== PROBLEM STATEMENT ==
Please copy the data below exactly; none of the pictures in it belong in the copy.

== SUPPLIED RECORDS ==
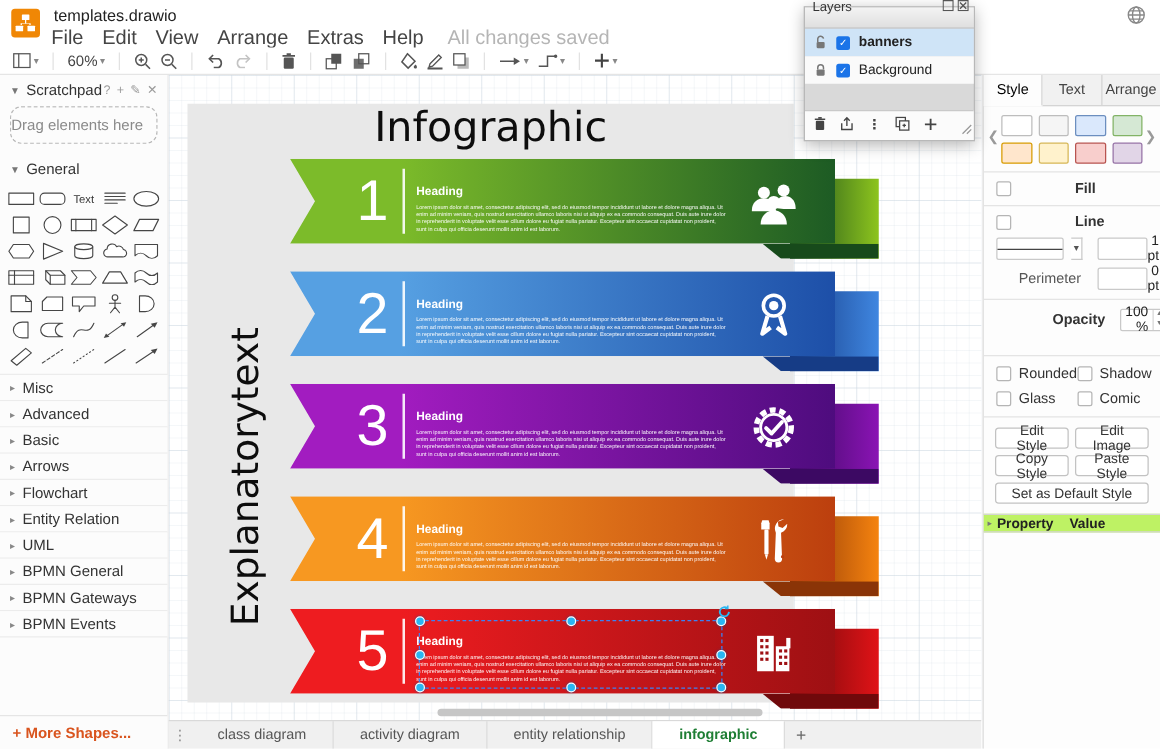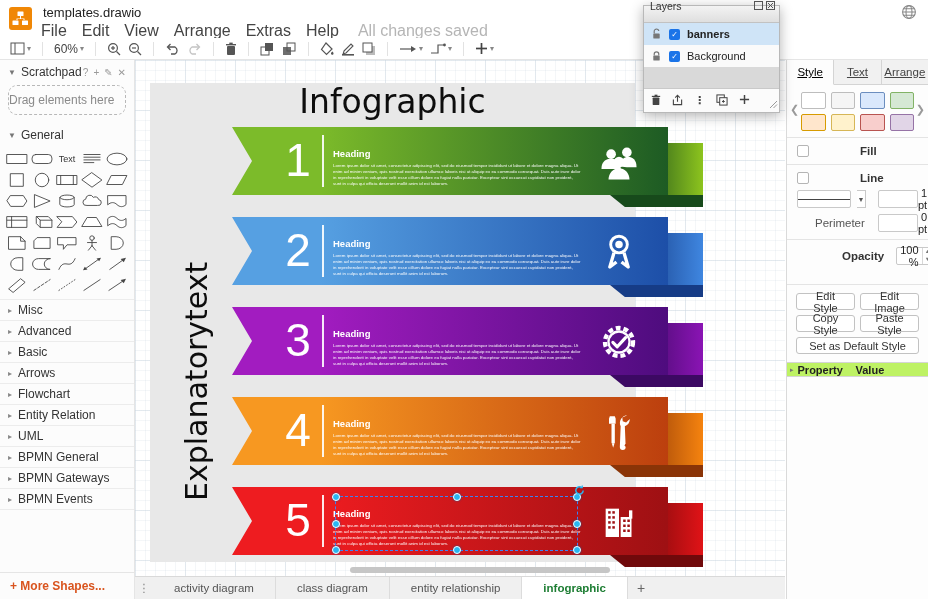--- a/index.html
+++ b/index.html
@@ -91,21 +91,21 @@
   .pages-menu{width:18px;display:flex;align-items:center;justify-content:center;color:#888;}
   .ftab{display:flex;align-items:center;padding:0 21px;border-right:1px solid #dcdcdc;}
   .ftab:first-of-type{border-left:1px solid #dcdcdc;}
   .ftab.active{background:#fff;color:#1e7e34;font-weight:bold;}
   .addtab{width:26px;display:flex;align-items:center;justify-content:center;color:#666;font-size:14px;}
 
   
   .format{position:absolute;left:786px;top:60px;width:142px;height:539px;background:#fdfdfd;border-left:1px solid #dadada;
     font-size:11.5px;color:#333;}
   .ftabs{display:flex;height:25px;background:#f1f1f1;border-bottom:1px solid #d4d4d4;}
-  .ftab2{flex:1;display:flex;align-items:center;justify-content:center;border-right:1px solid #d4d4d4;color:#444;text-decoration:underline;}
+  .ftab2{flex:1;display:flex;align-items:center;justify-content:center;border-right:1px solid #d4d4d4;color:#444;}
   .ftab2:last-child{border-right:none;}
   .ftab2.active{background:#fdfdfd;border-bottom:1px solid #fdfdfd;margin-bottom:-1px;color:#000;}
   .swatchzone{position:relative;padding:7px 14px 6px 14px;}
   .swrow{display:flex;gap:5px;justify-content:center;margin-bottom:5px;}
   .swatch{width:25px;height:17px;border:1px solid #ccc;border-radius:2px;}
   .swarrow{position:absolute;top:50%;margin-top:-8px;color:#9a9a9a;font-size:11px;}
   .swarrow.left{left:3px;}.swarrow.right{right:3px;}
   .fsection{border-top:1px solid #e4e4e4;padding:7px 10px;}
   .frow{display:flex;align-items:center;gap:6px;margin-bottom:6px;}
   .frow:last-child{margin-bottom:0;}
@@ -707,24 +707,24 @@
           </svg>
       </span>
     </div>
 
     <div class="hscroll"></div>
   </div>
 
   <div class="footer">
     <div class="pages-menu">⋮</div>
     <div class="ftab">
+        <span>class diagram</span>
+      </div>
+    <div class="ftab">
         <span>activity diagram</span>
-      </div>
-    <div class="ftab">
-        <span>class diagram</span>
       </div>
     <div class="ftab">
         <span>entity relationship</span>
       </div>
     <div class="ftab active">
         <span>infographic</span>
       </div>
     <div class="addtab">
         <span>+</span>
       </div>
@@ -806,20 +806,38 @@
         <span class="stepper w46">
           <span class="val">100 %</span>
           <span class="arrows">
               <span>▲</span>
               <span>▼</span>
             </span>
         </span>
       </div>
     </div>
 
+    <div class="togglegrid">
+      <span class="tg">
+          <span class="cb"></span>
+          <span>Rounded</span>
+        </span>
+      <span class="tg">
+          <span class="cb"></span>
+          <span>Shadow</span>
+        </span>
+      <span class="tg">
+          <span class="cb"></span>
+          <span>Glass</span>
+        </span>
+      <span class="tg">
+          <span class="cb"></span>
+          <span>Comic</span>
+        </span>
+    </div>
 
     <div class="btnzone">
       <button class="fbtn">Edit Style</button>
       <button class="fbtn">Edit Image</button>
       <button class="fbtn">Copy Style</button>
       <button class="fbtn">Paste Style</button>
       <button class="fbtn full">Set as Default Style</button>
     </div>
 
     <div class="prophead">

== TASK RESULT ==
--- a/index.html
+++ b/index.html
@@ -91,21 +91,21 @@
   .pages-menu{width:18px;display:flex;align-items:center;justify-content:center;color:#888;}
   .ftab{display:flex;align-items:center;padding:0 21px;border-right:1px solid #dcdcdc;}
   .ftab:first-of-type{border-left:1px solid #dcdcdc;}
   .ftab.active{background:#fff;color:#1e7e34;font-weight:bold;}
   .addtab{width:26px;display:flex;align-items:center;justify-content:center;color:#666;font-size:14px;}
 
   
   .format{position:absolute;left:786px;top:60px;width:142px;height:539px;background:#fdfdfd;border-left:1px solid #dadada;
     font-size:11.5px;color:#333;}
   .ftabs{display:flex;height:25px;background:#f1f1f1;border-bottom:1px solid #d4d4d4;}
-  .ftab2{flex:1;display:flex;align-items:center;justify-content:center;border-right:1px solid #d4d4d4;color:#444;text-decoration:underline;}
+  .ftab2{flex:1;display:flex;align-items:center;justify-content:center;border-right:1px solid #d4d4d4;color:#444;}
   .ftab2:last-child{border-right:none;}
   .ftab2.active{background:#fdfdfd;border-bottom:1px solid #fdfdfd;margin-bottom:-1px;color:#000;}
   .swatchzone{position:relative;padding:7px 14px 6px 14px;}
   .swrow{display:flex;gap:5px;justify-content:center;margin-bottom:5px;}
   .swatch{width:25px;height:17px;border:1px solid #ccc;border-radius:2px;}
   .swarrow{position:absolute;top:50%;margin-top:-8px;color:#9a9a9a;font-size:11px;}
   .swarrow.left{left:3px;}.swarrow.right{right:3px;}
   .fsection{border-top:1px solid #e4e4e4;padding:7px 10px;}
   .frow{display:flex;align-items:center;gap:6px;margin-bottom:6px;}
   .frow:last-child{margin-bottom:0;}
@@ -707,24 +707,24 @@
           </svg>
       </span>
     </div>
 
     <div class="hscroll"></div>
   </div>
 
   <div class="footer">
     <div class="pages-menu">⋮</div>
     <div class="ftab">
+        <span>class diagram</span>
+      </div>
+    <div class="ftab">
         <span>activity diagram</span>
-      </div>
-    <div class="ftab">
-        <span>class diagram</span>
       </div>
     <div class="ftab">
         <span>entity relationship</span>
       </div>
     <div class="ftab active">
         <span>infographic</span>
       </div>
     <div class="addtab">
         <span>+</span>
       </div>
@@ -806,20 +806,38 @@
         <span class="stepper w46">
           <span class="val">100 %</span>
           <span class="arrows">
               <span>▲</span>
               <span>▼</span>
             </span>
         </span>
       </div>
     </div>
 
+    <div class="togglegrid">
+      <span class="tg">
+          <span class="cb"></span>
+          <span>Rounded</span>
+        </span>
+      <span class="tg">
+          <span class="cb"></span>
+          <span>Shadow</span>
+        </span>
+      <span class="tg">
+          <span class="cb"></span>
+          <span>Glass</span>
+        </span>
+      <span class="tg">
+          <span class="cb"></span>
+          <span>Comic</span>
+        </span>
+    </div>
 
     <div class="btnzone">
       <button class="fbtn">Edit Style</button>
       <button class="fbtn">Edit Image</button>
       <button class="fbtn">Copy Style</button>
       <button class="fbtn">Paste Style</button>
       <button class="fbtn full">Set as Default Style</button>
     </div>
 
     <div class="prophead">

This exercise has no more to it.